**** Data for review ****
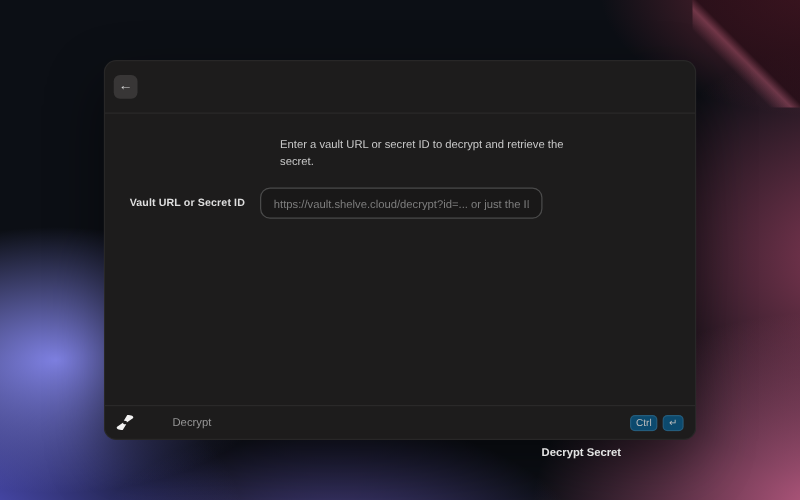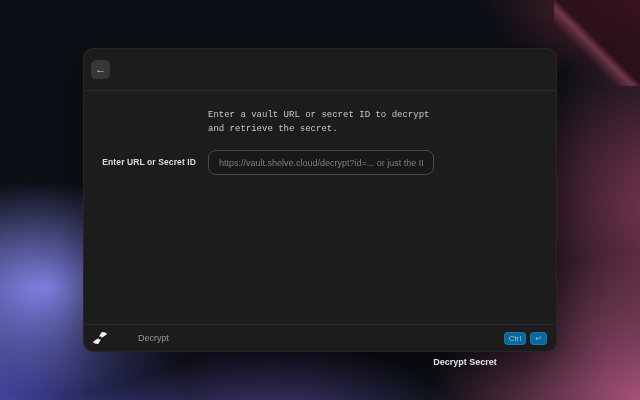"Enter a vault URL or" .desc { font-family: Liberation Mono, monospace -> none; left: 124px -> 140px }
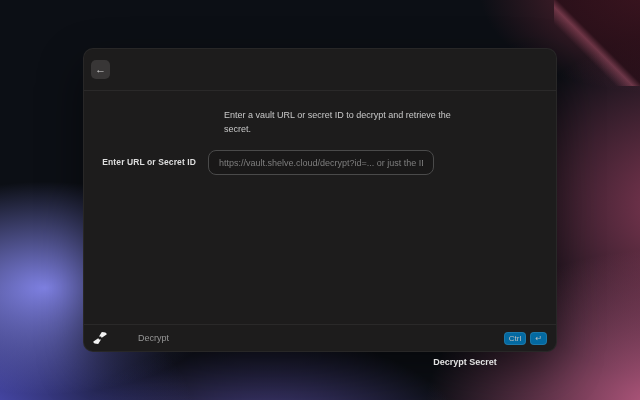"Enter URL or Secret ID" label.field-label { text: Enter -> Vault }
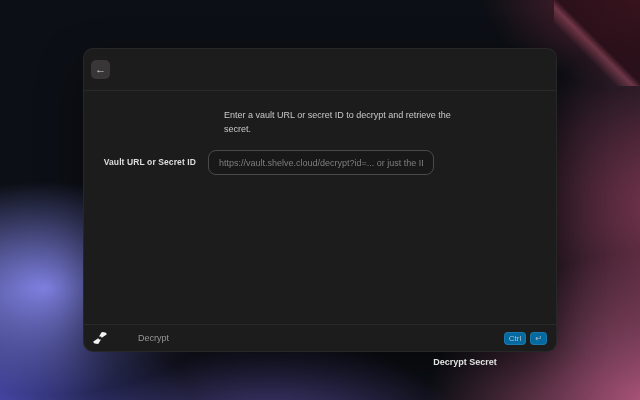"Ctrl" .kbd { background: #0369a1 -> #0c4a6e }
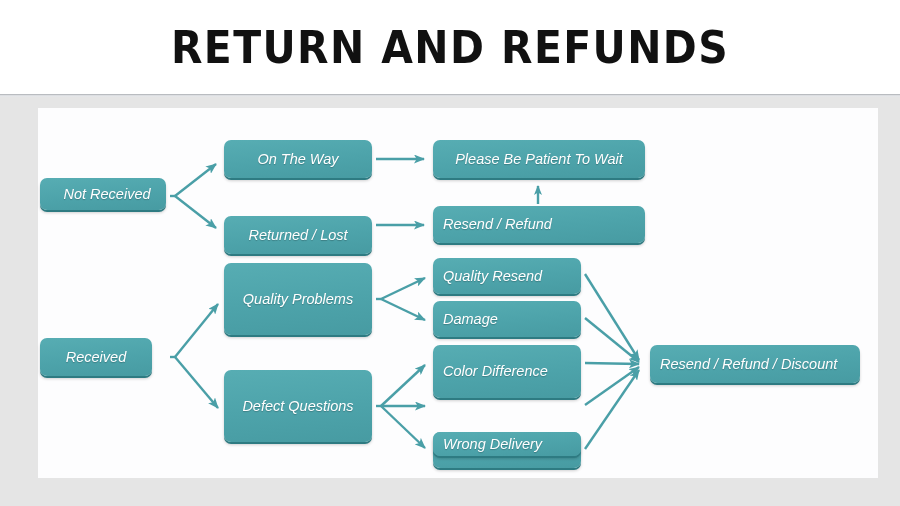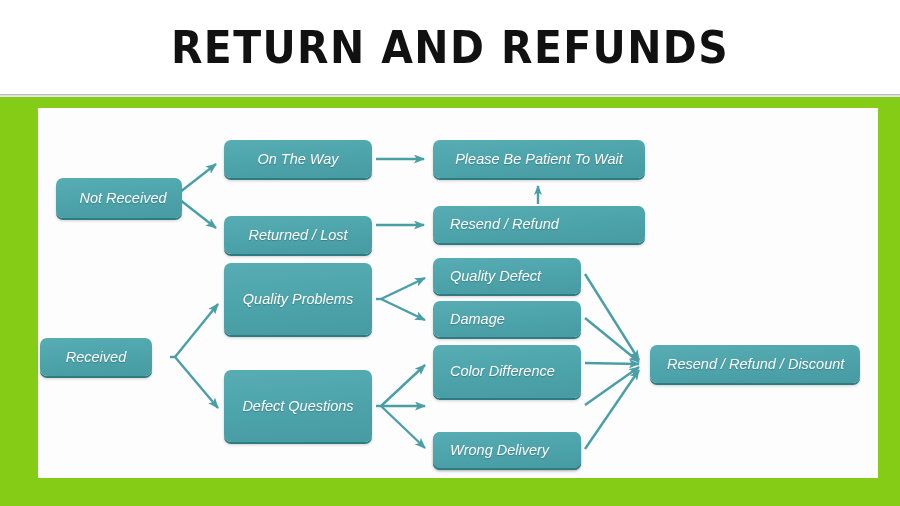"RETURN AND REFUNDS" #slide { background: #84cc16 -> #e5e5e5 }
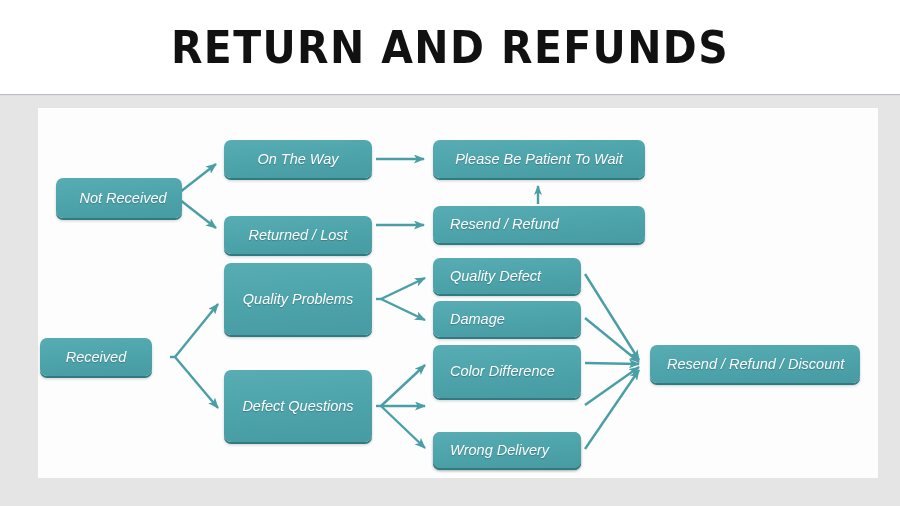"Not Received" div.node { height: 40px -> 32px; left: 18px -> 2px }
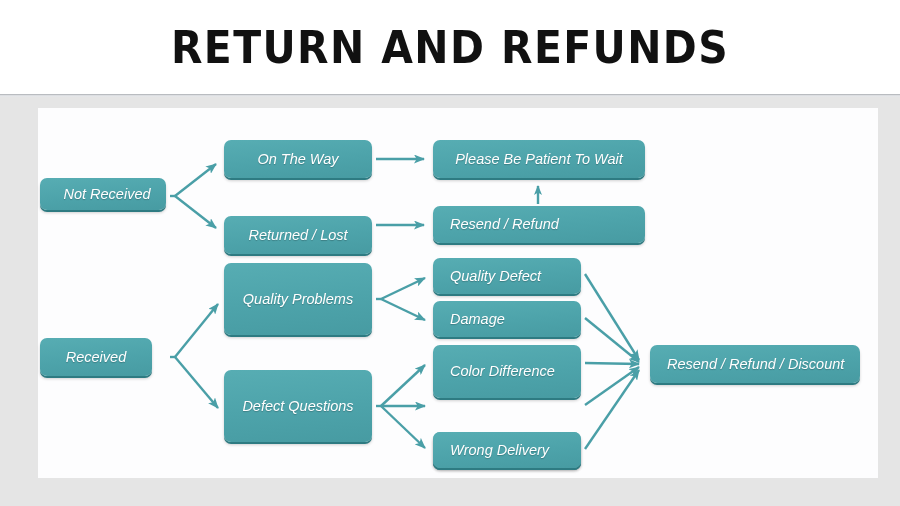"Resend / Refund" .node.left { padding-left: 17px -> 10px }
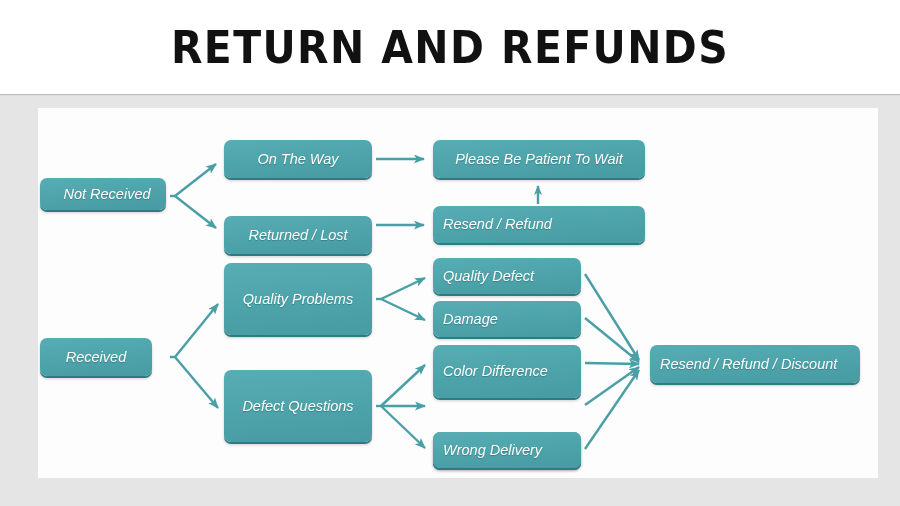"Quality Defect" span { text: Defect -> Resend }
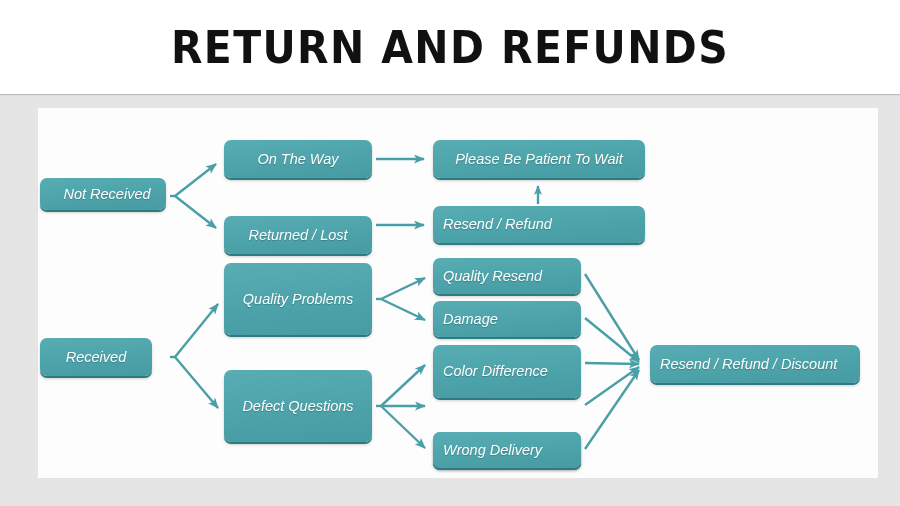"Wrong Delivery" div.node { height: 36px -> 24px }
****
(Brief): Output an exact copy of the material, with the pictures removed.

(Exercise result):
"Enter a vault URL or" .desc { font-family: Liberation Mono, monospace -> none; left: 124px -> 140px }
"Enter URL or Secret ID" label.field-label { text: Enter -> Vault }
"Ctrl" .kbd { background: #0369a1 -> #0c4a6e }
"RETURN AND REFUNDS" #slide { background: #84cc16 -> #e5e5e5 }
"Not Received" div.node { height: 40px -> 32px; left: 18px -> 2px }
"Resend / Refund" .node.left { padding-left: 17px -> 10px }
"Quality Defect" span { text: Defect -> Resend }
"Wrong Delivery" div.node { height: 36px -> 24px }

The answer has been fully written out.